Find your terminal and run:

symfony console doctrine:schema:update --dump-sql

This shows you what your migration would look like if you generated it right now. It's what we expect: no more starship_droid table.

Creating a New Join Entity

But don't generate that migration just yet! We do want the join table, but now we need to create an entity to represent it. Run:

symfony console make:entity StarshipDroid

DroidAssignment might be a more fitting name, but StarshipDroid helps us visualize what we're doing: recreating the same exact database relationship via two ManyToOnes

Add assignedAt along with two more properties to create relationships from this join table to Starship and Droid.

These are going to be ManyToOne relationships, and they'll connect StarshipDroid to Starship and Droid.

The Migration that Does Nothing

Now, generate that migration:

symfony console make:migration

... and check it out. It might seem like there are a lot of changes, but look closely: it's just dropping the foreign key constraints, adding a primary key, and recreating the foreign key. So, in the end, this migration doesn't change anything real in the database.

Run it with:

symfony console doctrine:migrations:migrate

And boom!

Column assignedAt cannot contain null values.
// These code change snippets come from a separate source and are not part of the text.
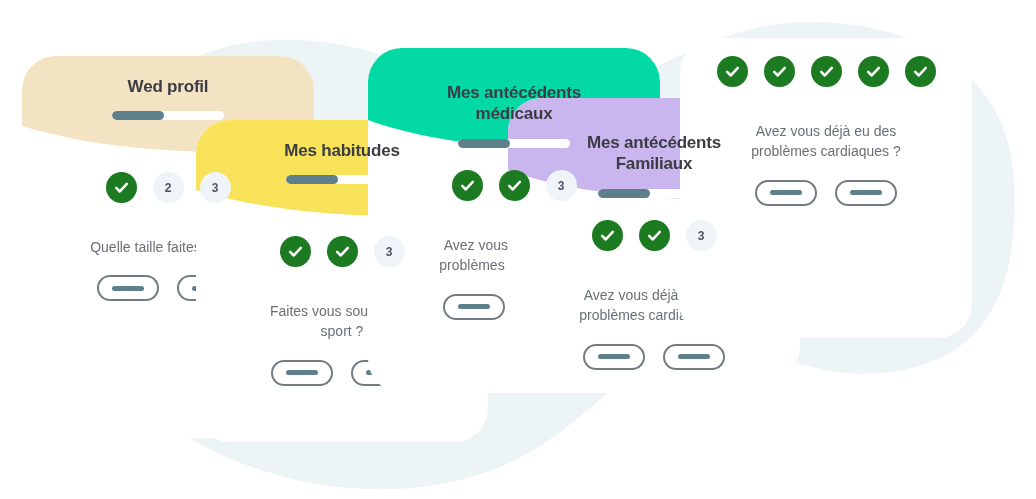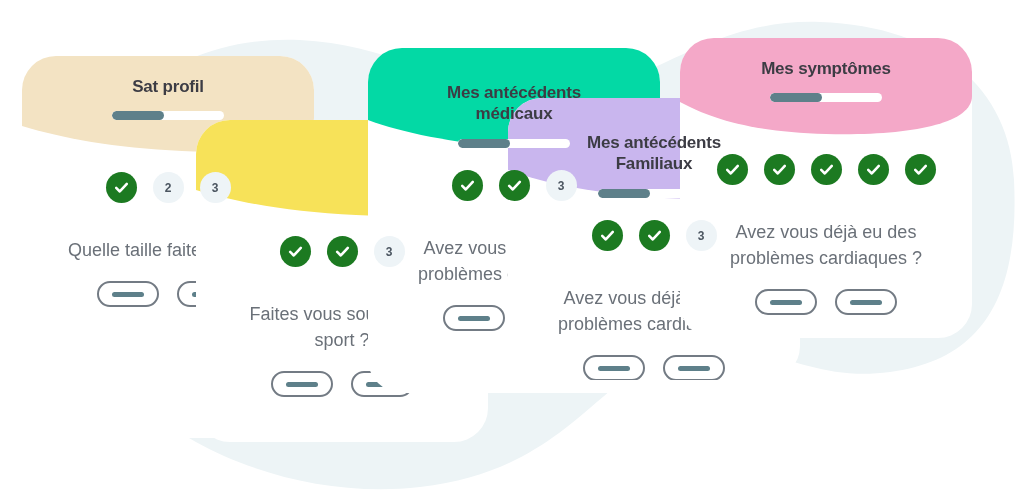--- a/index.html
+++ b/index.html
@@ -299,17 +299,6 @@
   </div>
 
   <div class="card" id="card-symptomes">
-    <div class="card-header">
-      <svg class="header-blob" viewBox="0 0 292 98" preserveAspectRatio="none" aria-hidden="true">
-        <path d="M0,0 H292 V58 C292,86 230,98 146,96 C70,94 30,80 0,64 Z" fill="#f4a8c8"></path>
-      </svg>
-      <div class="header-inner">
-        <div class="card-title">Mes symptômes</div>
-        <div class="progress-track">
-          <div class="progress-fill" style="width: 46%;"></div>
-        </div>
-      </div>
-    </div>
     <div class="steps">
         <div class="step done">
           <svg width="17" height="17" viewBox="0 0 24 24" aria-hidden="true">

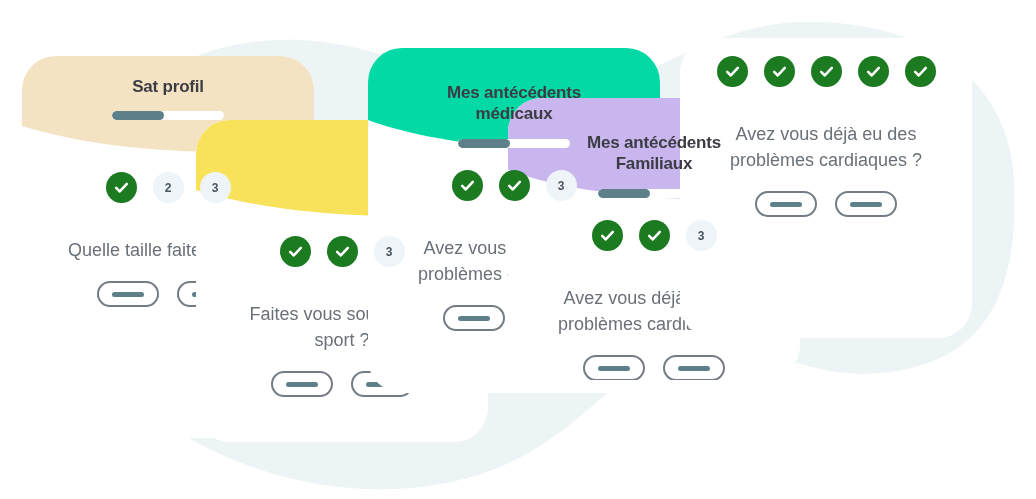--- a/index.html
+++ b/index.html
@@ -165,7 +165,7 @@
         <path d="M0,0 H292 V62 C292,88 230,98 160,95 C92,92 40,82 0,70 Z" fill="#f3e3c3"></path>
       </svg>
       <div class="header-inner">
-        <div class="card-title">Sat profil</div>
+        <div class="card-title">Wed profil</div>
         <div class="progress-track">
           <div class="progress-fill" style="width: 46%;"></div>
         </div>

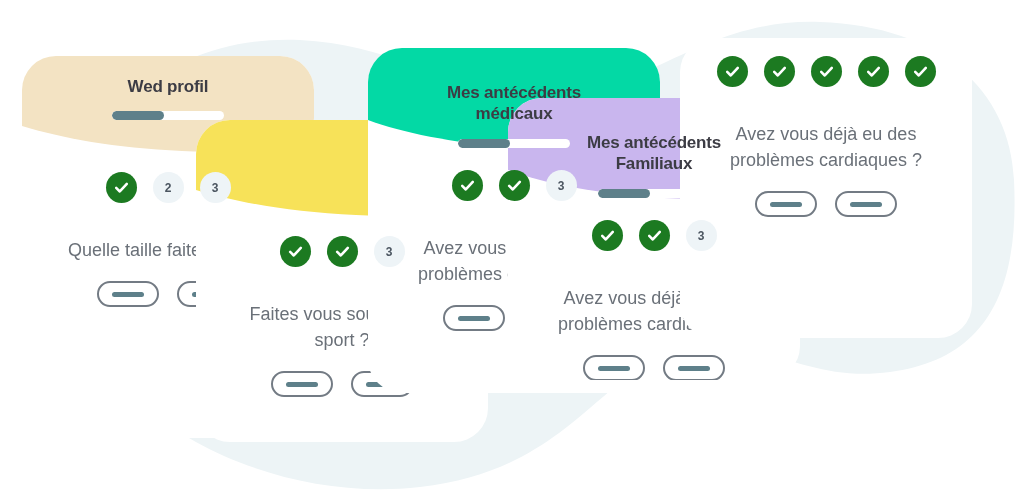--- a/index.html
+++ b/index.html
@@ -100,7 +100,7 @@
   .question {
     margin: 34px auto 0 auto;
     text-align: center;
-    font-size: 18px;
+    font-size: 14px;
     color: #6a7078;
     line-height: 1.45;
     white-space: pre-line;

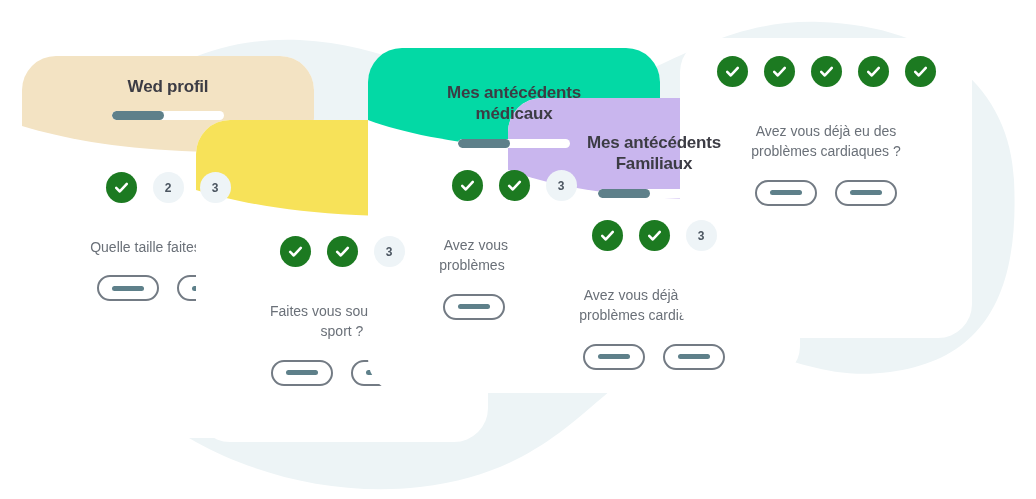--- a/index.html
+++ b/index.html
@@ -196,6 +196,12 @@
       <svg class="header-blob" viewBox="0 0 292 98" preserveAspectRatio="none" aria-hidden="true">
         <path d="M0,0 H292 V62 C292,88 230,98 160,95 C92,92 40,82 0,70 Z" fill="#f7e259"></path>
       </svg>
+      <div class="header-inner">
+        <div class="card-title">Mes habitudes</div>
+        <div class="progress-track">
+          <div class="progress-fill" style="width: 46%;"></div>
+        </div>
+      </div>
     </div>
     <div class="steps">
         <div class="step done">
Doctrine is throwing a tantrum because of the existing rows in the starship_droid table. We can pacify it with a default value. Update the migration manually to say DEFAULT NOW() NOT NULL.

The Finishing Touches

Let's add a final touch to StarshipDroid. This assignedAt isn't really something we should have to worry about. Create a constructor and set it automatically: $this->assignedAt = new \DateTimeImmutable();.

Hold up, because this is huge! We now have the exact same relationship in the database as before. But since we've taken control of the join entity, we can add new fields to it. Next, we'll see how to assign droids to Starships with this new entity setup. And eventually, we'll get fancy and hide this implementation detail entirely!